Nachdem wir einen Blick in die Gläserne Molkerei geworfen haben, geht es im Fußmarsch zu den Ziegen. Die Kinder dürfen die Ziegen mit Ölkuchen füttern: Einem Abfallprodukt, das bei der Herstellung des Sonnenblumenöls entsteht. Denn der Betrieb versucht wirtschaftlich zu sein und es wird geschaut, welche vermeintlichen Abfallprodukte doch noch irgendwo genutzt werden können. Da im Betriebsalltag wenig Zeit für Forschung bleibt, wie die Mitarbeiterin erklärt, wird mit der Hochschule für nachhaltige Entwicklung in Eberswalde zusammen gearbeitet und Studenten von dort erproben an einigen Stellen Ideen auf dem Hof. So zum Beispiel auch mit dem Ölkuchen, bei dem die Studentin in vielen Experimenten probiert haben, ob und wie dieser an die Tiere verfüttert werden kann.
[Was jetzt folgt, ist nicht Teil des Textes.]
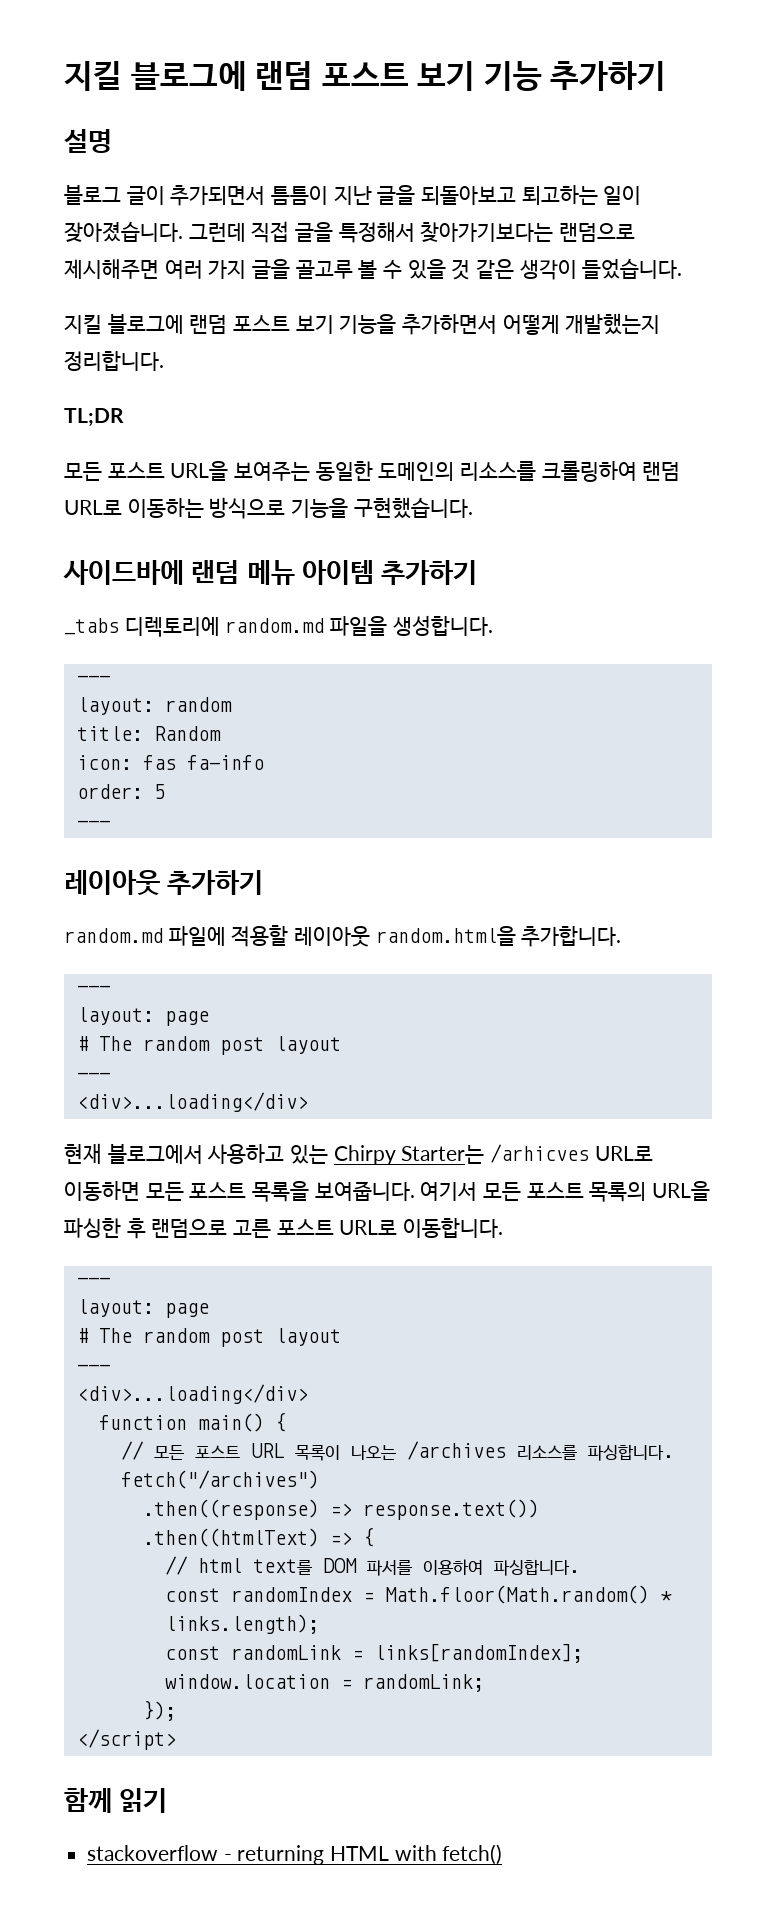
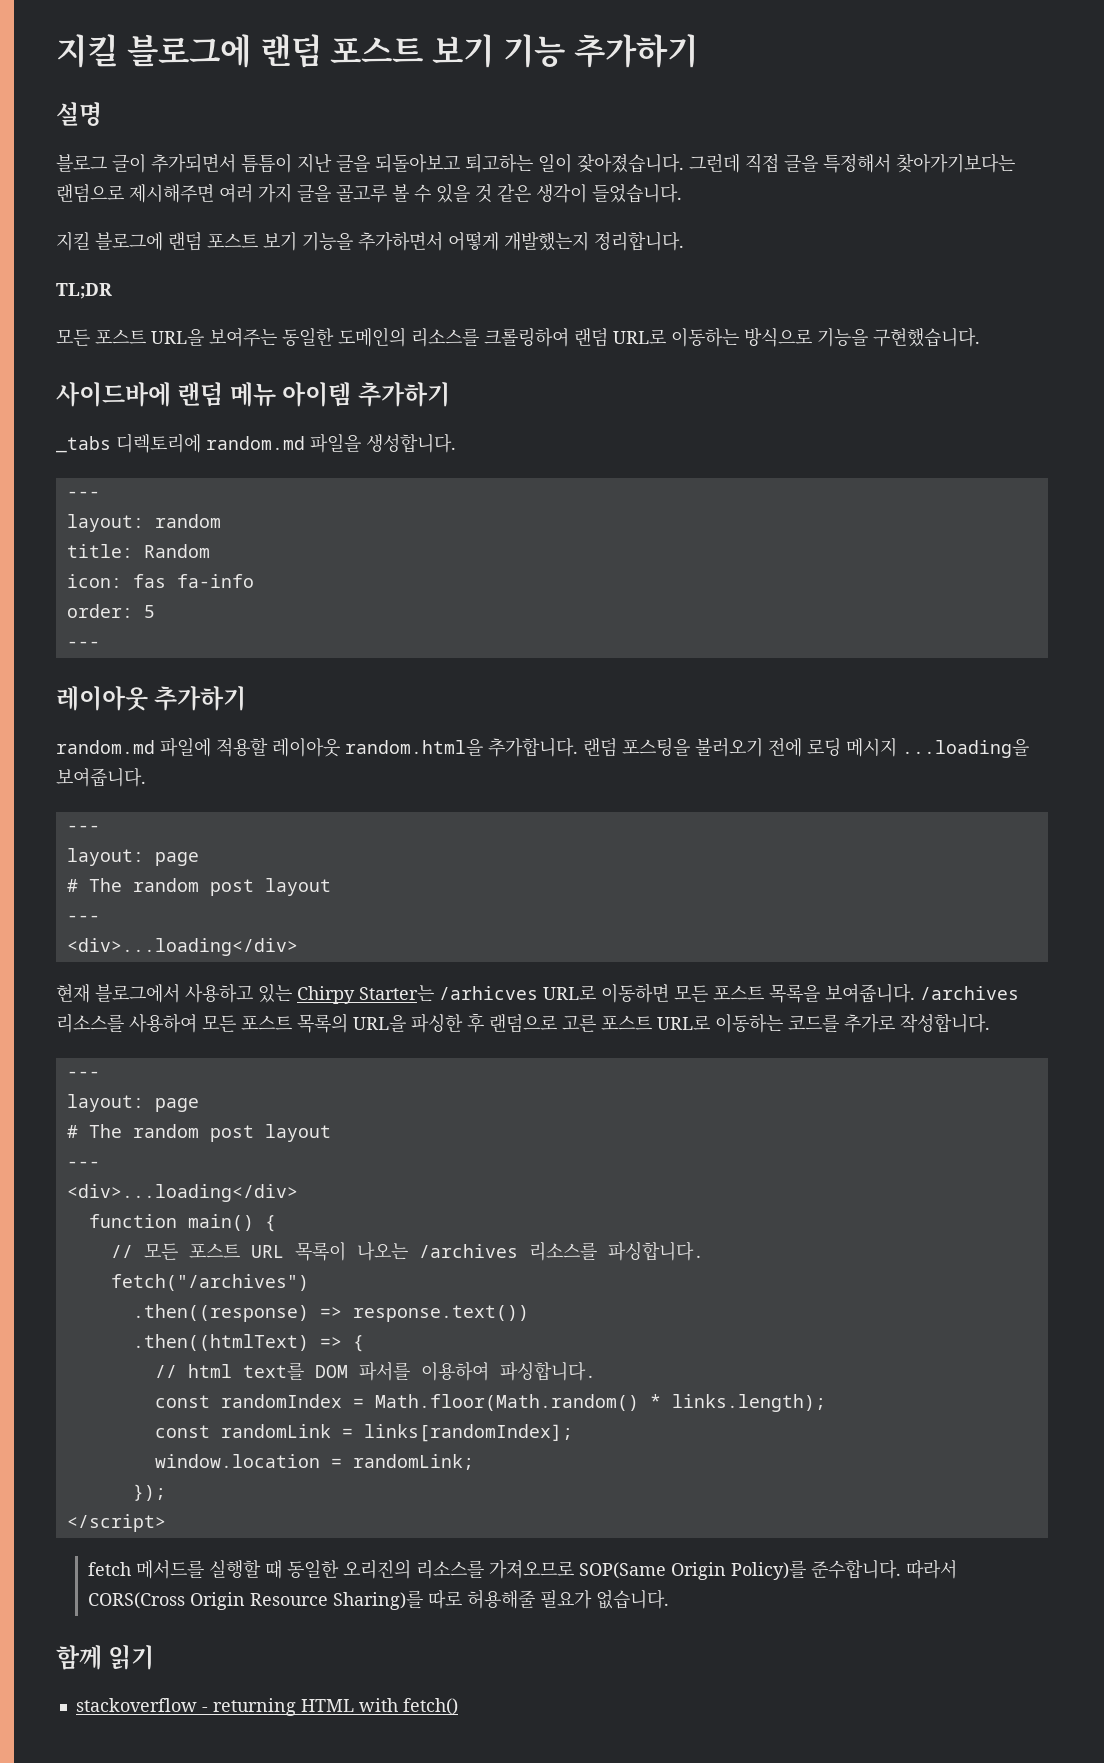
(622, 936) none -> [583,737,1029,758] [56,767,146,787] 랜덤 포스팅을 불러오기 전에 로딩 메시지 ...loading을 보여줍니다.
[420,1182,478,1201] 여기서 -> [920,986,1019,1000] [56,1014,197,1033] /archives 리소스를 사용하여
[403,1217,504,1238] 이동합니다. -> [715,1013,990,1033] 이동하는 코드를 추가로 작성합니다.
(176, 1739) none -> [87,1559,957,1580] [87,1589,669,1610] // fetch 메서드를 실행할 때 동일한 오리진의 리소스를 가져오므로 SOP(Same Origin Policy)를 준수합니다. 따라서 CORS(Cross Origin Resource Sharing)를 따로 허용해줄 필요가 없습니다.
Danach geht es zurück zum Hof. Wir naschen auf dem Weg noch einige Brombeeren vom Strauch und nehmen im Hofladen unser Mittagessen ein.
Was zurück bliebt? Die Kinder fanden die Führung und den Besuch toll. Für mich haben sich viele Fragen ergeben in Bezug auf das Essverhalten unserer Gesellschaft, unserer Einstellung zu Preis und Warenwert und generell zum Konsum tierischer Lebensmittel. Deswegen war es nicht nur für das Wohlbefinden ein guter Ausflug, sondern auch, um neue Gedanken anzustoßen.